Transcribe the data below verbatim from the line with "background: #5eead4 ->" to the line with "border-bottom: 1px solid". Include both of those lines.

• **Data extract**
::::

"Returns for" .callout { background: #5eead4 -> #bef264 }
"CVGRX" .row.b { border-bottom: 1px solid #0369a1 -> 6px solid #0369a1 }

::::

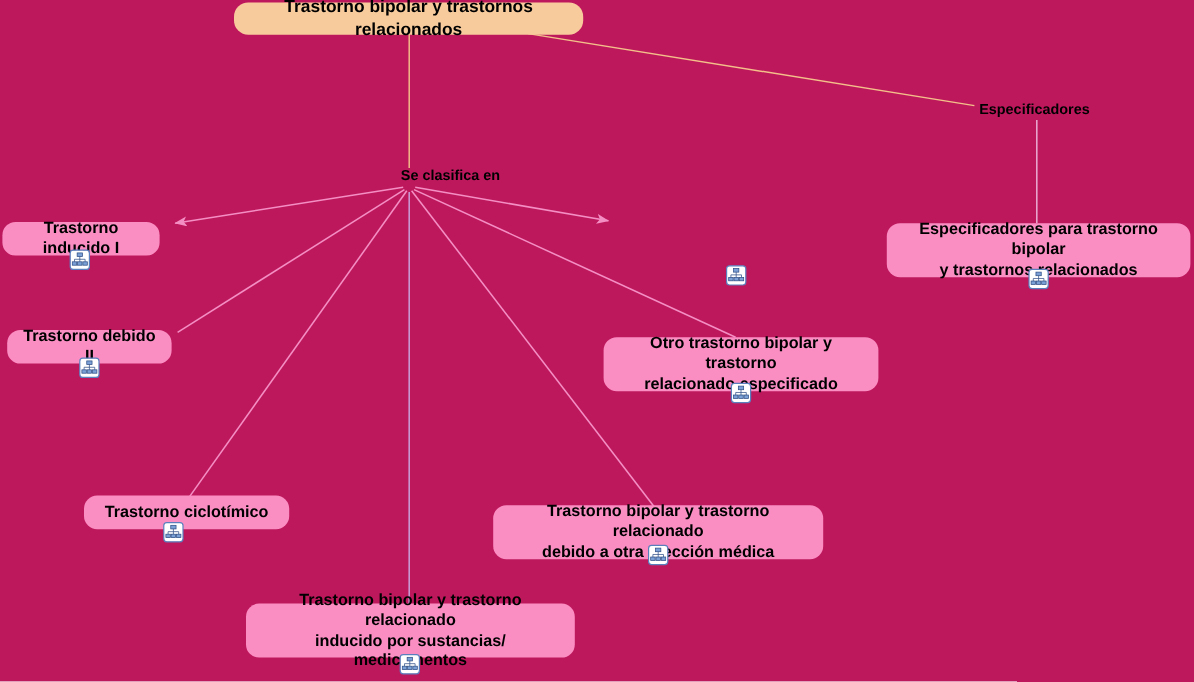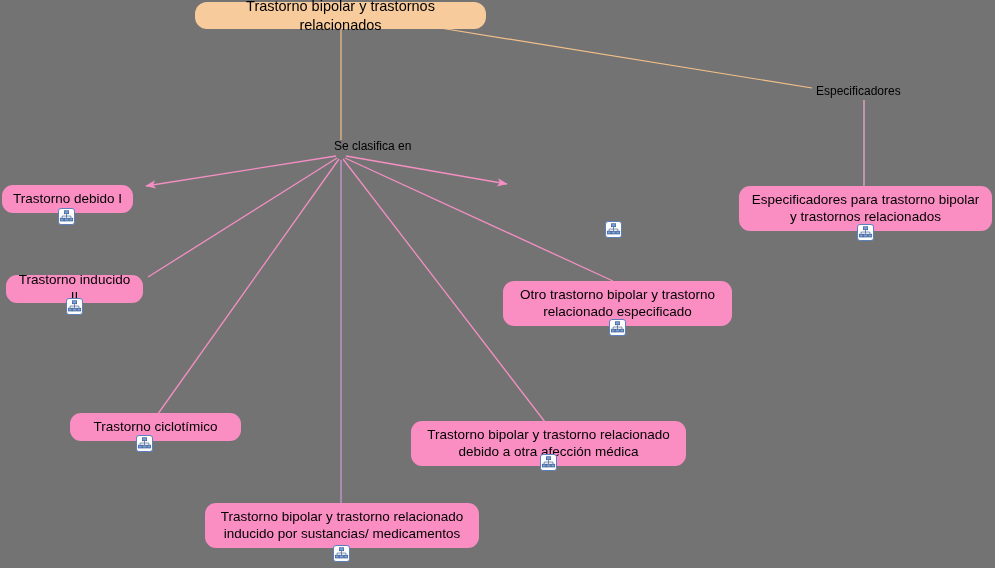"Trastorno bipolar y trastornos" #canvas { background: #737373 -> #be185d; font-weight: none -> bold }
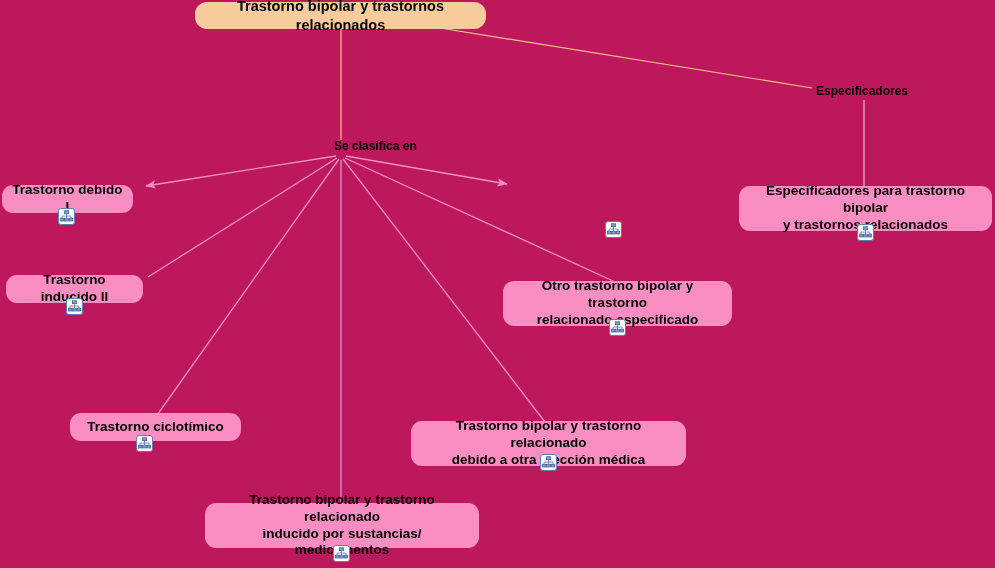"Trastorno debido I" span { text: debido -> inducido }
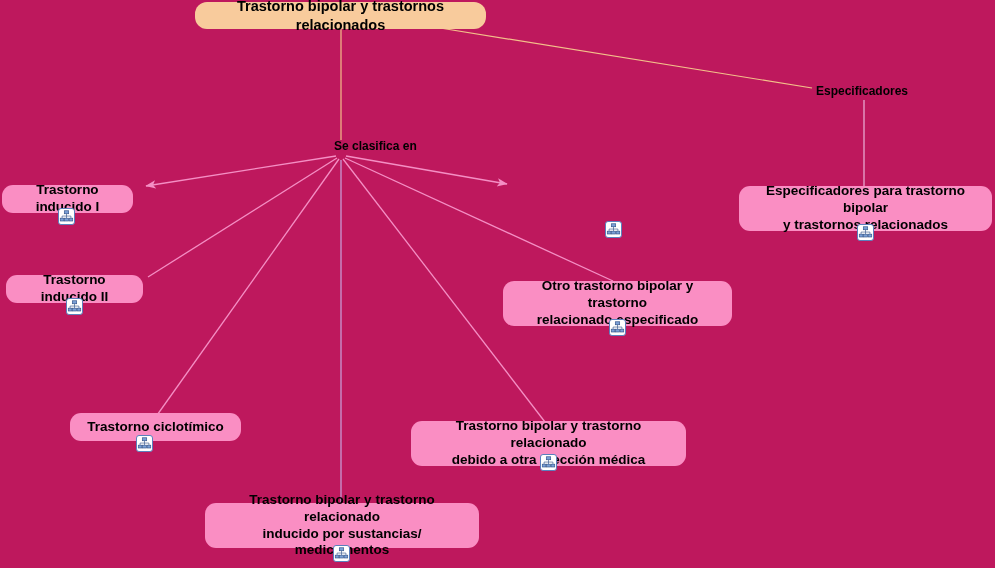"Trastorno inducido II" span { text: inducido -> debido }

::::

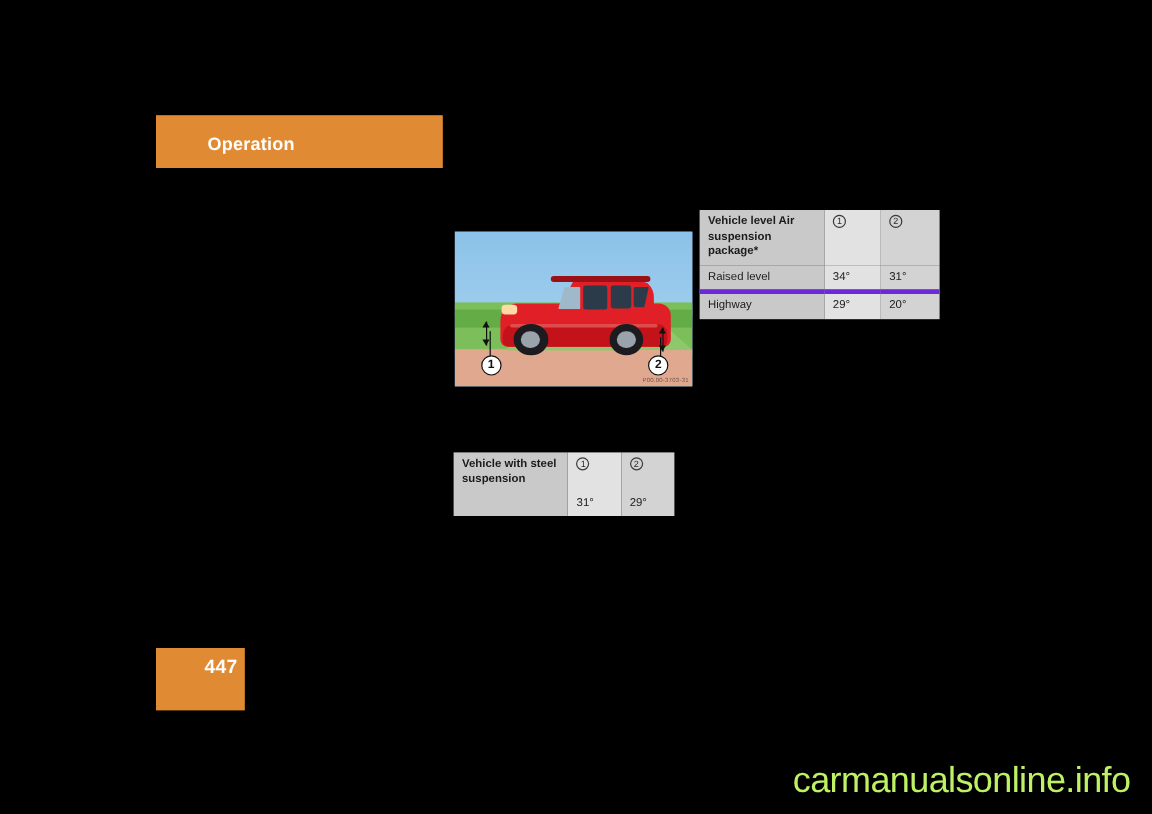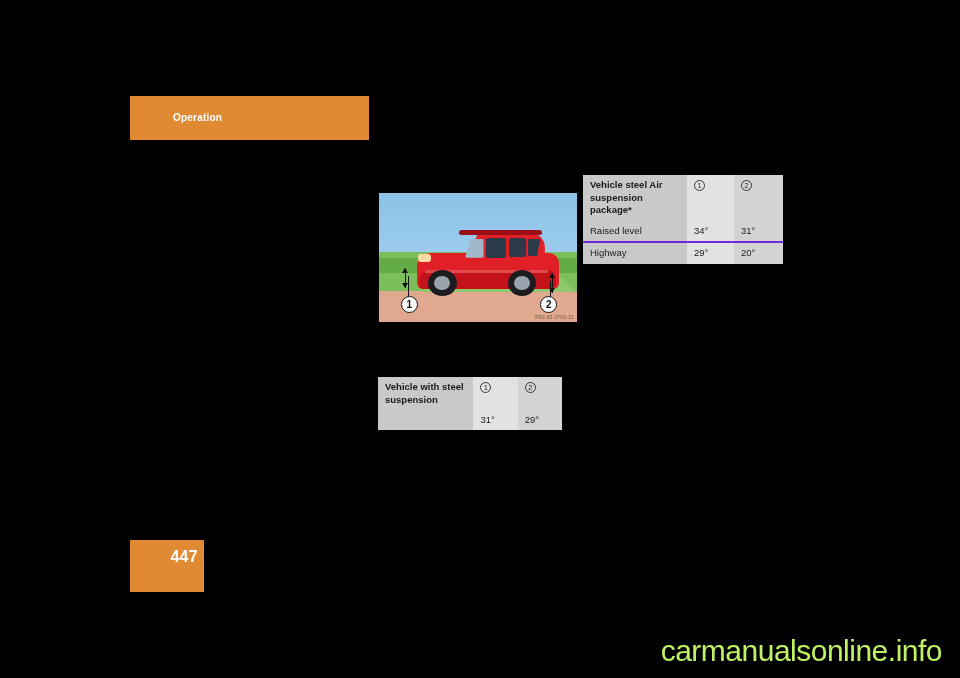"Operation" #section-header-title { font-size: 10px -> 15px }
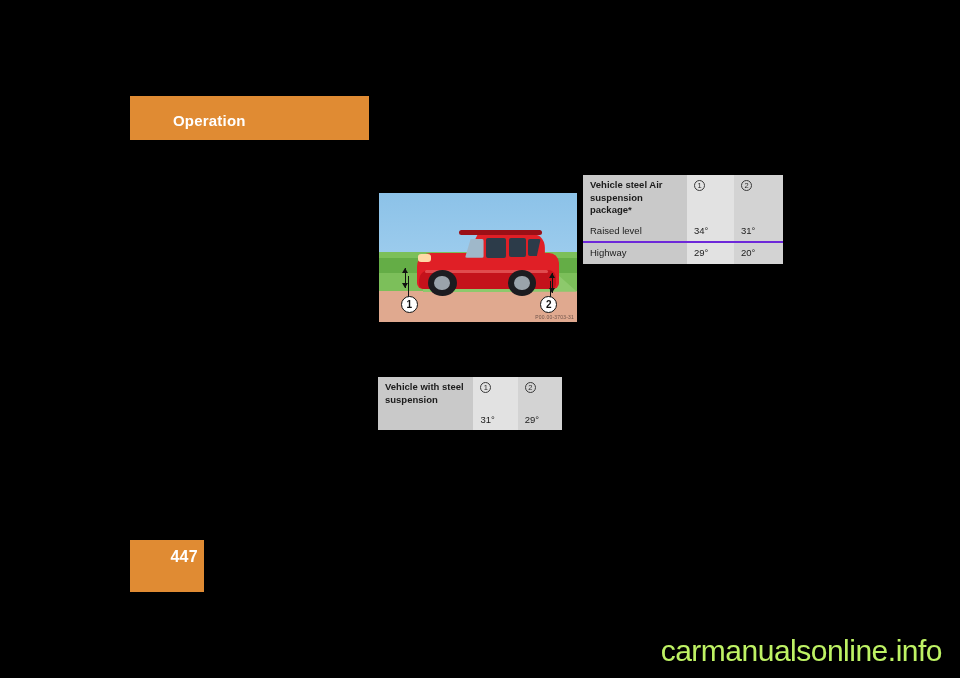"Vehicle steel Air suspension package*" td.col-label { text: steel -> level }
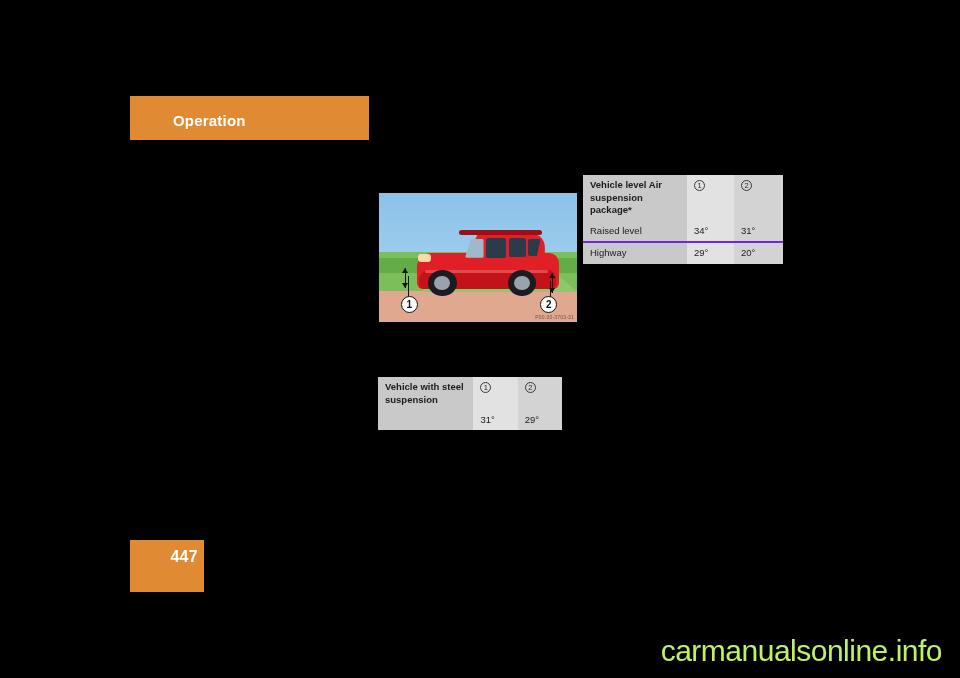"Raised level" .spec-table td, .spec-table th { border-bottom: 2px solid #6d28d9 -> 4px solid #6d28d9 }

::::

• **Problem solution**
"Returns for" .callout { background: #5eead4 -> #bef264 }
"CVGRX" .row.b { border-bottom: 1px solid #0369a1 -> 6px solid #0369a1 }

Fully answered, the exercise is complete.